After correlation analysis and linkage disequilibrium screening, there were a total of 16 SNPs related to IDA, of which 1 SNP was identified as a confounding factor and excluded. The identification results of confounding factors can be viewed in the supplementary material. There were no outliers, and the remaining 15 SNPs were included in the analysis, among which the F statistics was the lowest at 21.19, indicating that all SNPs are strong instrumental variables (Table 2).

IVW results show that IDA has a promoting effect on the incidence of UA, SA, HF, and IHD. (UA: OR,1.25, 95% CI, 1.10–1.40, P = 0.0003; SA: OR, 1.14, 95% CI, 1.04–1.26, P = 0.006; HF: OR,1.13, 95% CI, 1.02–1.25, P = 0.0187; IHD: OR, 1.13, 95% CI, 1.02–1.25, P = 0.0238); It was not found that IDA has a significant promoting effect on AF and MI (P>0.05). Different GWAS data sets were selected for negative results and repeated verification twice, the results were also not statistically significant (Figure 2).

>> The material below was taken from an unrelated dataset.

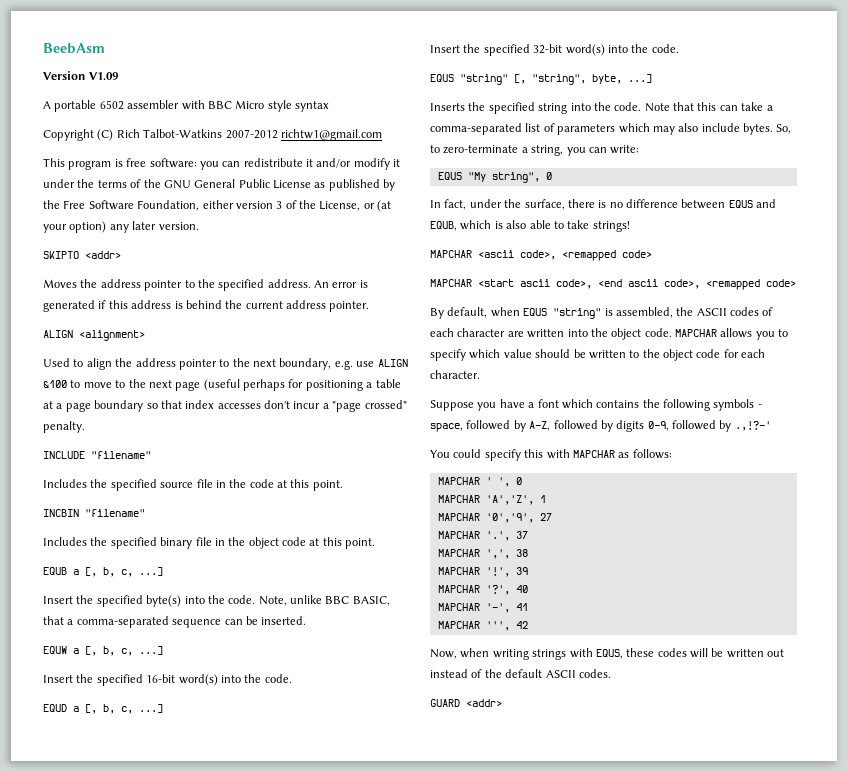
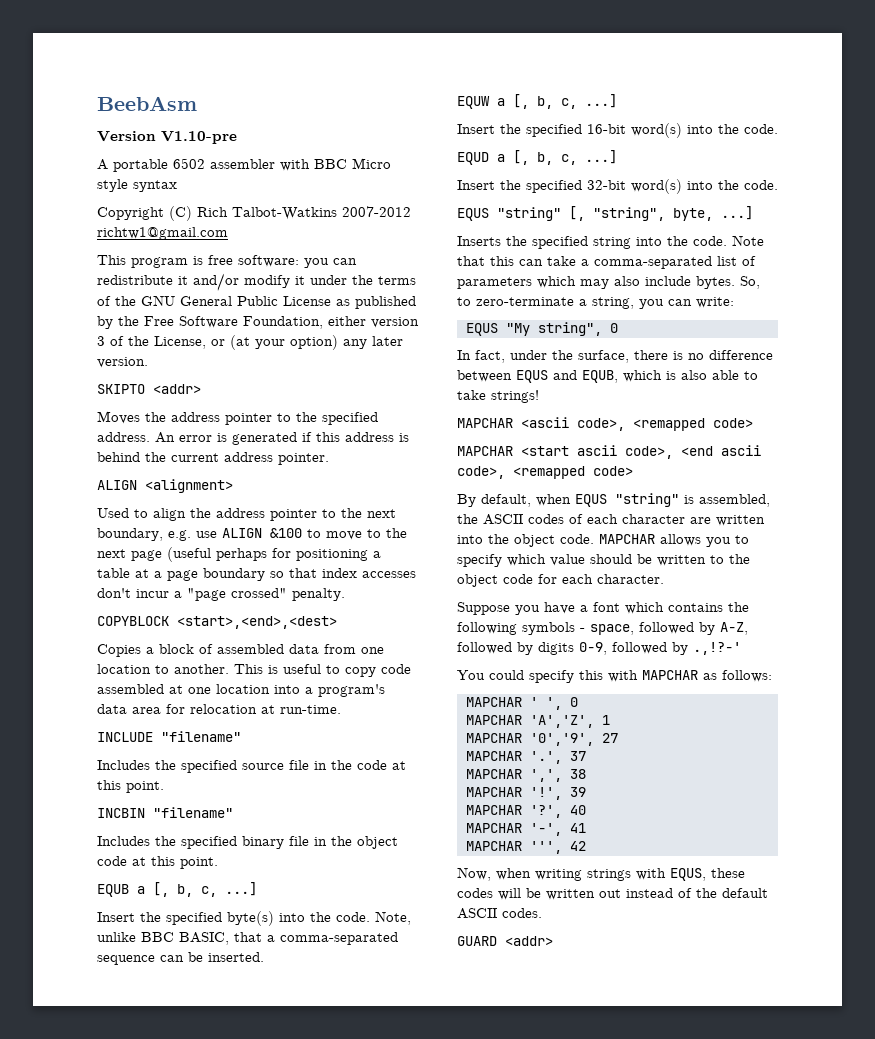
[89,72,119,80] V1.09 -> [161,131,237,144] V1.10-pre
(85, 427) none -> [97,616,337,629] [97,644,384,657] [97,664,411,677] [97,684,385,697] [97,704,341,714] // COPYBLOCK <start>,<end>,<dest> // Copies a block of assembled data from one location to another. This is useful to copy code assembled at one location into a program's data area for relocation at run-time.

This study is the first to use MR to evaluate the relationship between IDA and various CVDs. We included up to 10 GWAS data sets, adopted a two-sample MR design, and hypothesized that IDA is associated with various CVDs. The results showed that IDA does have a causal relationship with the incidence of some CVDs, such as UA, SA, HF, and IHD; at the same time, it is not associated with the incidence of MI and AF. These results are based on the same ethnic data and are reliable, but the underlying mechanisms still need to be further explored. Anemia denotes a relative or absolute deficiency in the body’s uptake, transport, and release of oxygen in the blood. According to the cause, it can be divided into reduced red blood cell production, excessive red blood cell destruction, or blood loss. The persistent hypoxic state resulting from anemia can cause severe damage to myocardial cells, with iron deficiency being the primary cause of anemia. In a retrospective study based on 1,061 cases of heart failure patients, researchers evaluated the impact of anemia on CVD. The results showed that for every 1 g/dL decrease in hemoglobin, the risk of death in heart failure patients increased by 13% [20]. Another study showed that even in the presence of moderate anemia (hemoglobin between 10-12 g/dL), mortality in patients with acute coronary syndrome is still increased [8]. HF and acute coronary syndrome, as end-stage diseases, generally have been combined with more basic coronary artery disease (CAD) or preload and postload abnormalities for a long time during the progression of the disease. Although the healthy human heart can withstand acute and severe anemia without causing sustained MI, which CAD may impair [21]. Possible reasons for the association between anemia and heart failure include the following: On the one hand, the oxygen-carrying capacity of the blood is reduced during anemia, which requires the secretion of extra adrenaline to stimulate myocardial pumping to compensate [22]; On the other hand, these anemia patients without subgroup stratification may be combined with other chronic inflammation, and inflammatory cytokines also cause damage to endothelial function [20]. It can be seen that anemia is a relatively stable independent risk factor in various CVDs.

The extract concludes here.